2- Gauche, islamisme et démocratie. 3- Les élites algériennes d'hier à aujourd'hui. 4- La genèse des capitalismes algériens.
La seconde partie s'attache à présenter, à travers des analyses de principe afin d'en dégager la personnalité, les profils des intervenants, en l'occurrence «les présidents algériens à l'épreuve du Pouvoir» et leurs actions; il s'agit par conséquent «Du pouvoir et des hommes», et les vocables utilisés dans les intitulés suivants sont très significatifs des intentions de l'auteur: 1- Ferhat Abbas, l'antihéros. 2- Ahmed Ben Bella, «le frère militant». 3- Houari Boumediene ou l'oeuvre inachevée. 4- Chadli Bendjedid: sujet ou objet de l'histoire? 5- Les trois morts de Mohamed Boudiaf. 6- Ali Kafi dans la tourmente des années noires. 7- Ce que l'Algérie doit à Liamine Zeroual. 8- Abdelaziz Bouteflika: le règne le plus long.

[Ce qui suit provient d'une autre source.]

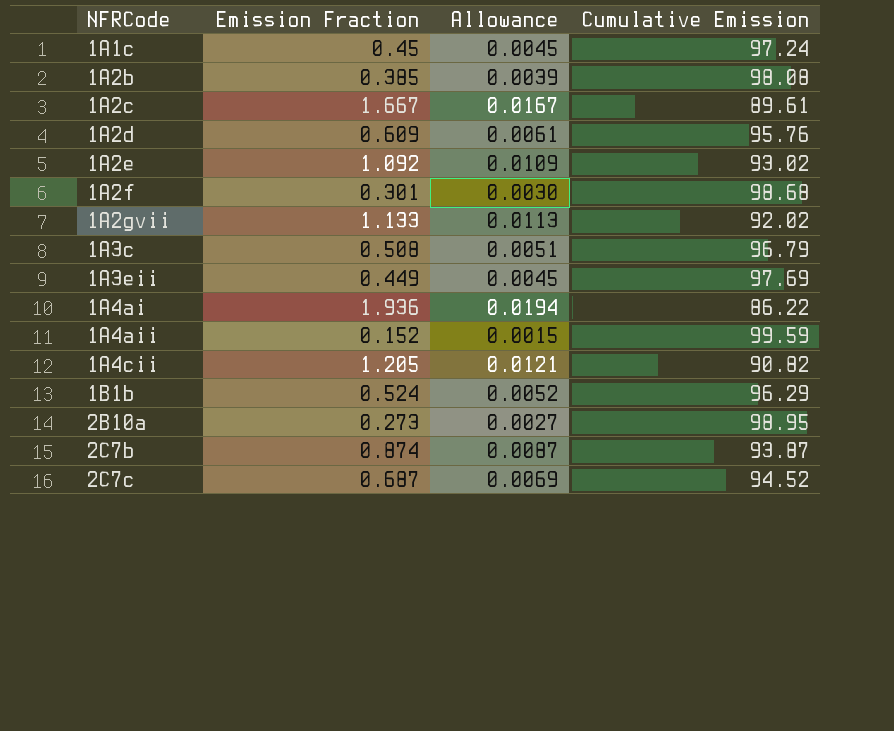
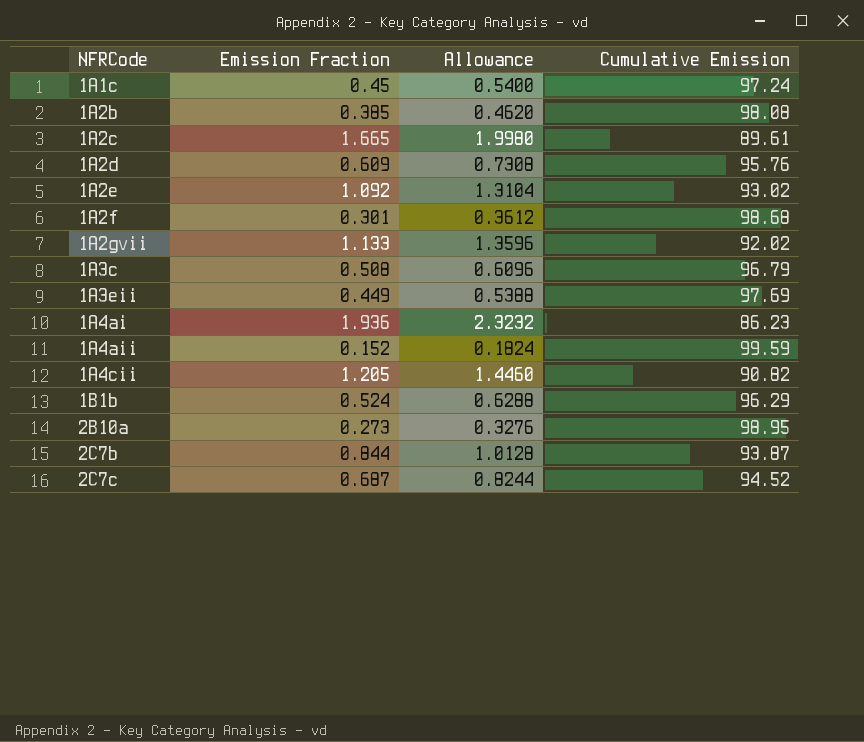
column Allowance | formula: [Emission Fraction] * 0.01 -> [Emission Fraction] * 1.2
1A2c | Emission Fraction: 1.667 -> 1.665
1A4ai | Cumulative Emission: 86.22 -> 86.23
2C7b | Emission Fraction: 0.874 -> 0.844

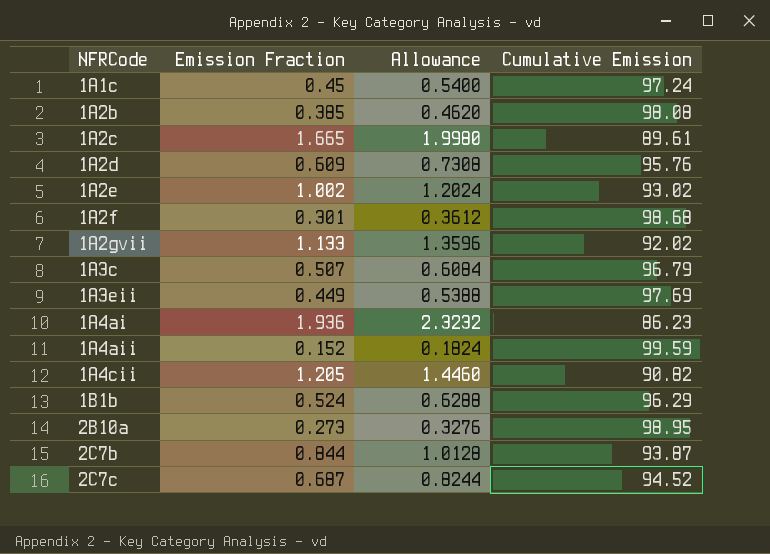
1A2e | Emission Fraction: 1.092 -> 1.002
1A2e | Allowance: 1.3104 -> 1.2024
1A3c | Emission Fraction: 0.508 -> 0.507
1A3c | Allowance: 0.6096 -> 0.6084

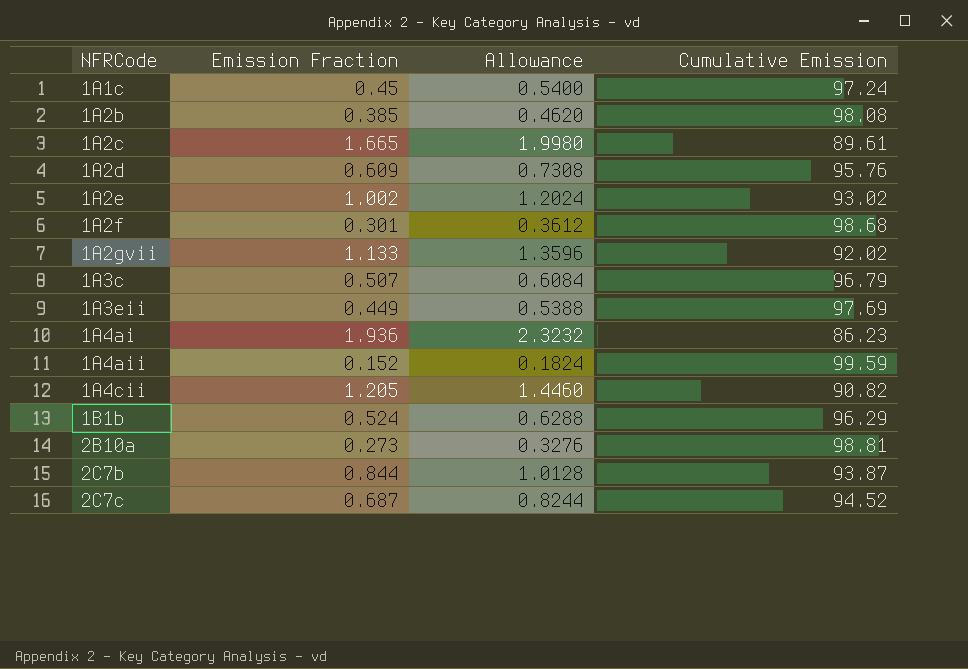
2B10a | Cumulative Emission: 98.95 -> 98.81

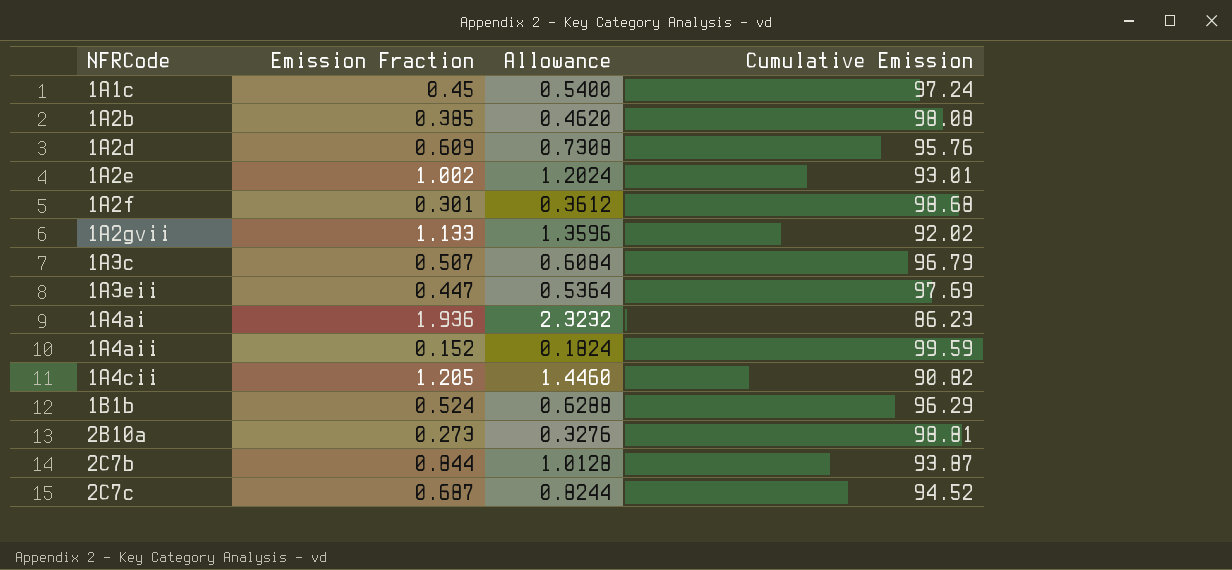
row 1A2c: 1.665 | 1.9980 | 89.61 -> none
1A2e | Cumulative Emission: 93.02 -> 93.01
1A3eii | Emission Fraction: 0.449 -> 0.447
1A3eii | Allowance: 0.5388 -> 0.5364

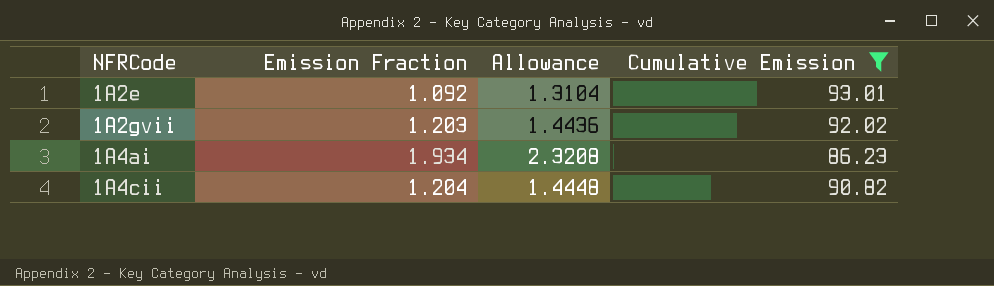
filter: none -> Cumulative Emission <= 93.01
1A2e | Emission Fraction: 1.002 -> 1.092
1A2e | Allowance: 1.2024 -> 1.3104
1A2gvii | Emission Fraction: 1.133 -> 1.203
1A2gvii | Allowance: 1.3596 -> 1.4436
1A4ai | Emission Fraction: 1.936 -> 1.934
1A4ai | Allowance: 2.3232 -> 2.3208
1A4cii | Emission Fraction: 1.205 -> 1.204
1A4cii | Allowance: 1.4460 -> 1.4448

Il est évident que dans ce travail de recherche et d'analyse, l'auteur n'est pas absent: son point de vue apparaît ici et là, mais il n'empêche pas l'opinion libre du lecteur de s'exercer. On remarquera qu'aucun avertissement n'y paraît. Par contre, l'information est claire. La logique suivie mérite d'être partagée, et de la saisir et de la discuter. Une question remet en place toute réponse hâtive.
L'auteur conclut: «Il y a une question qui revient, de façon cyclique, à chaque fois que l'idée est posée sur la table: existe-t-il au sein du pouvoir des forces qui peuvent exprimer une volonté réelle de prendre en considération cette perspective [Une nouvelle Constitution habilitant la citoyenneté] et de travailler à sa réalisation, sachant que sans la volonté politique du pouvoir ou d'une partie influente de celui-ci et sans la réunion d'un minimum de préalables rien ne sera possible?»
Une grande question - un rêve! - qui attend une réponse ou plutôt qui se donne une réponse humaine, citoyenne, patriotique: «La relation pacifique entre l'État et la société politique est en train de gagner des espaces», estime Badr'Eddine Mili dans sa conclusion à son ouvrage Les Présidents algériens à l'épreuve du Pouvoir. Il n'est Algérien qui n'y pense sérieusement, gravement, ardemment. Et il est vrai que l'Algérien a du coeur et de la raison.
Ce Centenaire du 1er Novembre 1954 rappelle que l'Algérie a connu de graves moments historiques, de grandes et belles victoires sur ses ennemis et, les combattants et militants algériens sur eux-mêmes, - nos chouhadâ en témoignent tout au fond de nos pensées. Leur sacrifice est une empreinte en nous et nous prédispose au respect de notre patrie. Je retiens cette excellente résolution de Badr'Eddine Mili: «Un refus par vanité, orgueil ou intérêt étroit ouvrirait les portes de l'inconnu.» Il est temps pour nous d'organiser une grande rencontre avec nous-mêmes.

(*) Les Présidents algériens à l'épreuve du pouvoir de Badr'Eddine Mili, Casbah Éditions, Alger, 2014, 158 pages.